Итак, Анна Ахматова против Бориса Пастернака. Сурков выложил на стол этот новый козырь, чтобы с его помощью радикально изменить положение своей подзащитной. Иезуит среди иезуитов, он досконально знал, какая именно лицемерная логика наилучшим образом воздействует на партаппарат. В этих кругах даже элементарной справедливости ты можешь добиться, скорее всего, если изобразишь ее как пощечину классовому врагу. Но подоплека дела была куда проще: Хрущев готовился встретиться с Эйзенхауэром. Гигантской советской империи позарез нужна была благосклонная улыбка свободного мира.
В ноябре 1958 года московское руководство одержало пиррову победу. После безобразной пропагандистской кампании, в ходе которой главный советский чекист публично обозвал Бориса Пастернака свиньей, писателя удалось наконец сломать: боясь, что его лишат гражданства, он отказался от Нобелевской премии. Международный авторитет Советского Союза рухнул и разлетелся на мелкие осколки.
В ту самую неделю, когда Пастернак публично отказался от собственной славы, в одном из московских издательств вышел сборник Анны Ахматовой «Стихотворения» — смешным, на фоне читательского интереса, тиражом в 25 тысяч экземпляров и объемом в 132 страницы. Эта тоненькая книжечка в красной обложке, которую в дружеском кругу иронически называли коммунистическим манифестом, стала плодом двойного компромисса: уступки Алексея Суркова, сделанные им официальной цензуре, были дополнены вынужденным смирением самой Анны Ахматовой, покорно принявшей пожелания Суркова. В итоге значительную часть сборника составили переводы корейской, польской, румынской и болгарской поэзии, которые Ахматова делала скорее ради заработка, чем по вдохновению.
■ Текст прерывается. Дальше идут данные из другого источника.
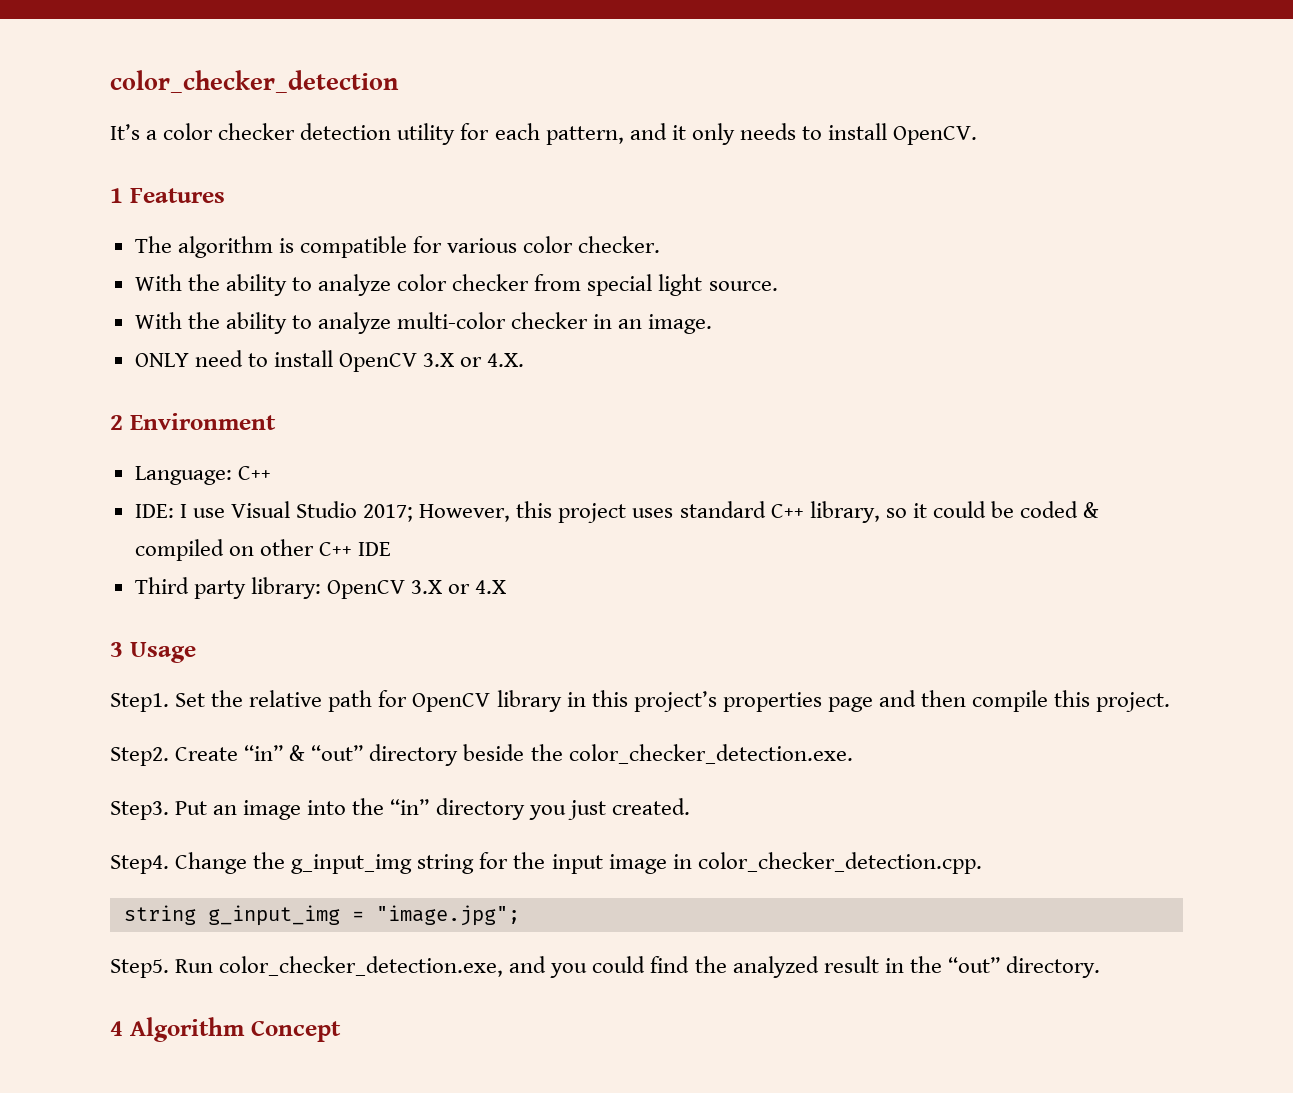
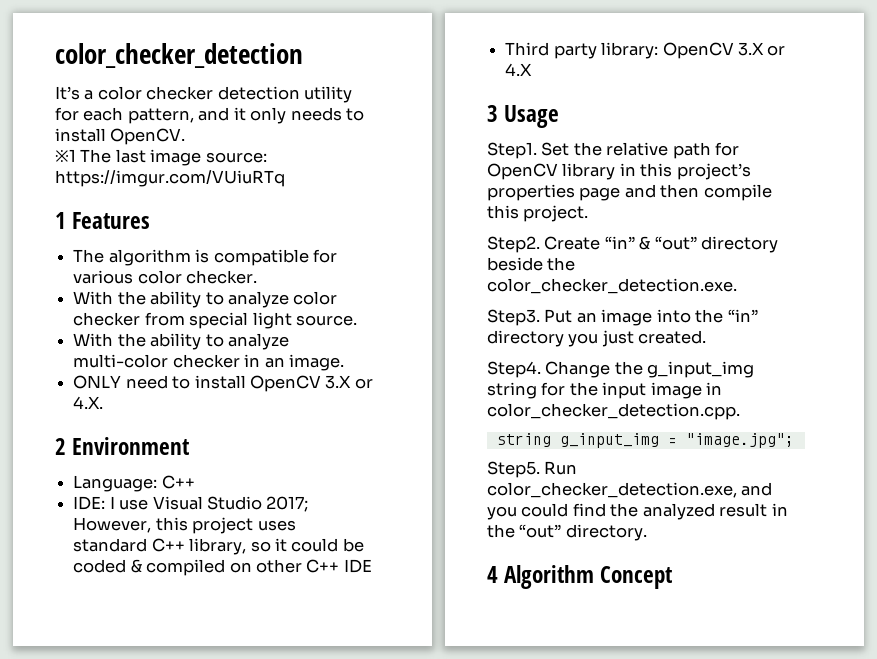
(978, 135) none -> [55,149,267,166] [55,170,285,187] // ※1 The last image source: https://imgur.com/VUiuRTq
Тем не менее пятнадцатилетнему запрету на публикацию ее стихов удалось положить конец, и это было в общем-то самое главное. Ахматовой пришлось отказаться от многих своих прежних и новых стихов: трагические вехи ее жизненного и творческого пути никак не должны были отразиться в сборнике. И все же туда попали, например, стихи цикла о «несостоявшейся встрече» — разумеется, без упоминания имени Берлина — и несколько фрагментов из «Поэмы без героя».
В свое время Ахматова приветствовала решение Шведской академии и лично поздравила Пастернака, хотя действительно весьма критически — по причинам чисто эстетического характера — отзывалась о «Докторе Живаго». При всем том она ни словом не осудила (во всяком случае, публично) отдающую судом Линча кампанию против Пастернака. Однако упрекать в этом пожилую, больную и все еще находящуюся в опале поэтессу было бы не только несправедливо, но и просто глупо. Открытых форм солидарности интеллигенции, пару лет назад еще грозивших верной смертью или долгой ссылкой, в те времена в Советском Союзе еще не существовало. Подобными выступлениями протестующий мог навредить только самому себе, ни на йоту не изменив в лучшую сторону положение жертвы.